On the surface, this looks like a platform-level technical change. But there is an underlying vulnerability that many teams miss: if the email authentication on an npm account’s domain is not properly configured, 2FA cannot deliver its full protective value.

What Is Staged Publishing — and How Does 2FA Gating Work?

In the classic npm publishing flow, a package lands in the public registry immediately. Staged Publishing holds the package in an intermediate state. Only when the maintainer actively confirms the release step — including a 2FA code — does it go live.

This gives maintainers a short window to:

  • roll back unintended releases,
  • interrupt automated attacks against compromised accounts,
  • and add a human checkpoint to CI/CD pipelines.

The 2FA gate triggers at the most critical moment: the actual publish action, not just the login. An attacker who steals an npm password can no longer publish a package with that credential alone.

The Underestimated Role of Email Authentication

Here is the part that most DevSecOps teams overlook: in many setups, 2FA codes are delivered by email. That applies to npm notifications, password reset links, and account confirmations.

If the domain from which npm sends these emails does not enforce DMARC — or if the recipient account sits on a domain without properly configured SPF and DKIM — real attack vectors open up:

  • Phishing for 2FA codes: An attacker spoofs an npm notification and redirects the developer to a fake confirmation page. Without DMARC enforcement on the sending domain, that email is nearly indistinguishable from a legitimate one.
  • Account takeover via password reset: Reset links arrive by email. Anyone who can manipulate email delivery bypasses 2FA entirely.
  • Man-in-the-middle on unprotected mail servers: Without MTA-STS and TLS-RPT, email transit can be intercepted or tampered with before the 2FA code ever reaches the developer.

This is not a theoretical scenario. Supply-chain attacks like the SolarWinds compromise or the ua-parser-js hijacking showed that attackers deliberately target the weakest link in the chain — and email is often that link.

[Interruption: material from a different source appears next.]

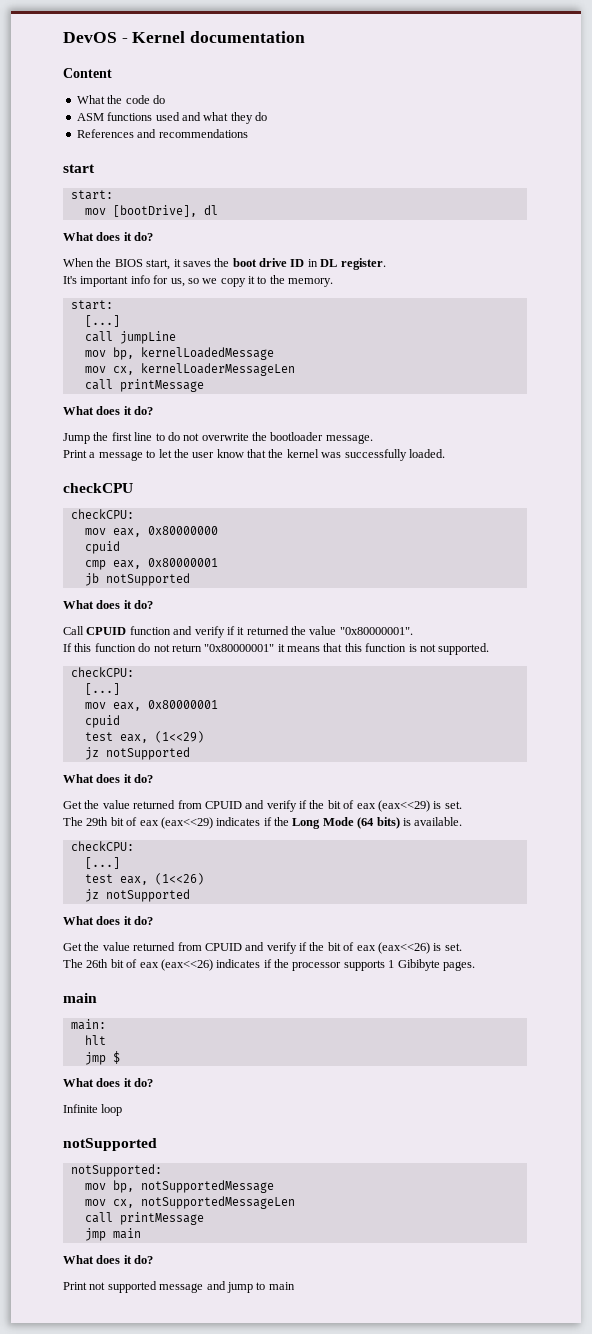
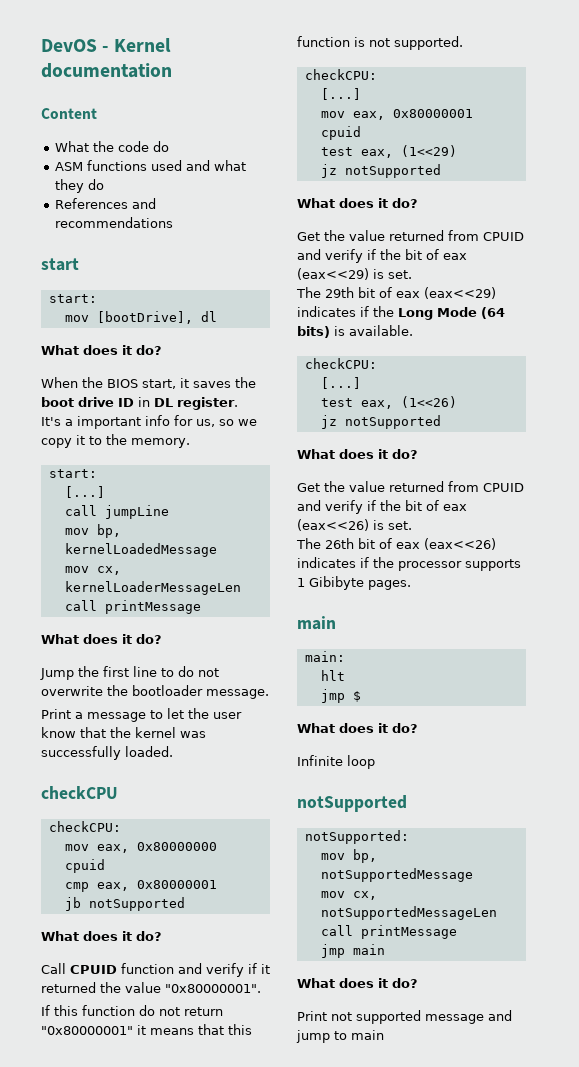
(77, 280) none -> [65,419,73,426] a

What Maintainers and Teams Should Do Right Now

For npm maintainers:

Enable 2FA on your npm account — not just for login, but explicitly for publishing actions. npm allows granular 2FA requirements. Use Staged Publishing as soon as it becomes available for your account.

On the email side:

Check the domain through which you receive npm notifications. Is SPF correctly set? Is DKIM active? Is DMARC set to p=quarantine or p=reject? If not, the 2FA code landing in your inbox is potentially vulnerable.

The same applies to npm’s own sending domain: reputable platforms like npm enforce DMARC — but you can verify this yourself with a DNS lookup on _dmarc.npmjs.com.

For MSPs and IT admins managing developer teams:

Make sure your clients’ email domains have DMARC, SPF, and DKIM properly configured. A developer whose corporate email domain lacks DMARC enforcement is an open door — regardless of how well npm itself is secured.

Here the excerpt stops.